MATERIAL SHOWN Start Marker

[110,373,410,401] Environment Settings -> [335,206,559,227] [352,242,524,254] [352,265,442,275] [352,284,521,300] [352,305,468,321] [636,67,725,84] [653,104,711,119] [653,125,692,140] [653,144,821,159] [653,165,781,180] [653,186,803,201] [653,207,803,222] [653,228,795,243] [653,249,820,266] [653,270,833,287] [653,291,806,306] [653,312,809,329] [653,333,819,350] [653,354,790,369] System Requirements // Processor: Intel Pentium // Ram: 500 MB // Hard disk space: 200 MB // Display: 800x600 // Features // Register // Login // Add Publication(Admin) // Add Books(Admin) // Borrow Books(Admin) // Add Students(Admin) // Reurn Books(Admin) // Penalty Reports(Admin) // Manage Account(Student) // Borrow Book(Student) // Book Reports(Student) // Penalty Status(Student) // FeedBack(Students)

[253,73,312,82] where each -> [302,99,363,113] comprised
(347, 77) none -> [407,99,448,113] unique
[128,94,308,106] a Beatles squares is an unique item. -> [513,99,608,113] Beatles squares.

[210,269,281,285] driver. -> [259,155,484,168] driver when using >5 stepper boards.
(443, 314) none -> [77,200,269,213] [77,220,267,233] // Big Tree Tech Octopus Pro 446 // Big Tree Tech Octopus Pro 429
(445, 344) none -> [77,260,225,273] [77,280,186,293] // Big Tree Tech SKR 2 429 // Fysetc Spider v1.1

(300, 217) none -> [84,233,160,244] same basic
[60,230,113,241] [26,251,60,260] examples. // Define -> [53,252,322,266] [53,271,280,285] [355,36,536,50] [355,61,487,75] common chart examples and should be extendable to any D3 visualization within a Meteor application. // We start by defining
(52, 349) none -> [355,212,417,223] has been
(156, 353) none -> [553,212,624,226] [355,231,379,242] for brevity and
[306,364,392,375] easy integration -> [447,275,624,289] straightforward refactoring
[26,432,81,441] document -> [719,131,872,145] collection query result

MATERIAL SHOWN End Marker

→ **WHAT YOU ARE ASKED TO DO**:
Your answer must be the full set of entries, copied exactly.

→ **EXERCISE SOLUTION**:
[110,373,410,401] Environment Settings -> [335,206,559,227] [352,242,524,254] [352,265,442,275] [352,284,521,300] [352,305,468,321] [636,67,725,84] [653,104,711,119] [653,125,692,140] [653,144,821,159] [653,165,781,180] [653,186,803,201] [653,207,803,222] [653,228,795,243] [653,249,820,266] [653,270,833,287] [653,291,806,306] [653,312,809,329] [653,333,819,350] [653,354,790,369] System Requirements // Processor: Intel Pentium // Ram: 500 MB // Hard disk space: 200 MB // Display: 800x600 // Features // Register // Login // Add Publication(Admin) // Add Books(Admin) // Borrow Books(Admin) // Add Students(Admin) // Reurn Books(Admin) // Penalty Reports(Admin) // Manage Account(Student) // Borrow Book(Student) // Book Reports(Student) // Penalty Status(Student) // FeedBack(Students)

[253,73,312,82] where each -> [302,99,363,113] comprised
(347, 77) none -> [407,99,448,113] unique
[128,94,308,106] a Beatles squares is an unique item. -> [513,99,608,113] Beatles squares.

[210,269,281,285] driver. -> [259,155,484,168] driver when using >5 stepper boards.
(443, 314) none -> [77,200,269,213] [77,220,267,233] // Big Tree Tech Octopus Pro 446 // Big Tree Tech Octopus Pro 429
(445, 344) none -> [77,260,225,273] [77,280,186,293] // Big Tree Tech SKR 2 429 // Fysetc Spider v1.1

(300, 217) none -> [84,233,160,244] same basic
[60,230,113,241] [26,251,60,260] examples. // Define -> [53,252,322,266] [53,271,280,285] [355,36,536,50] [355,61,487,75] common chart examples and should be extendable to any D3 visualization within a Meteor application. // We start by defining
(52, 349) none -> [355,212,417,223] has been
(156, 353) none -> [553,212,624,226] [355,231,379,242] for brevity and
[306,364,392,375] easy integration -> [447,275,624,289] straightforward refactoring
[26,432,81,441] document -> [719,131,872,145] collection query result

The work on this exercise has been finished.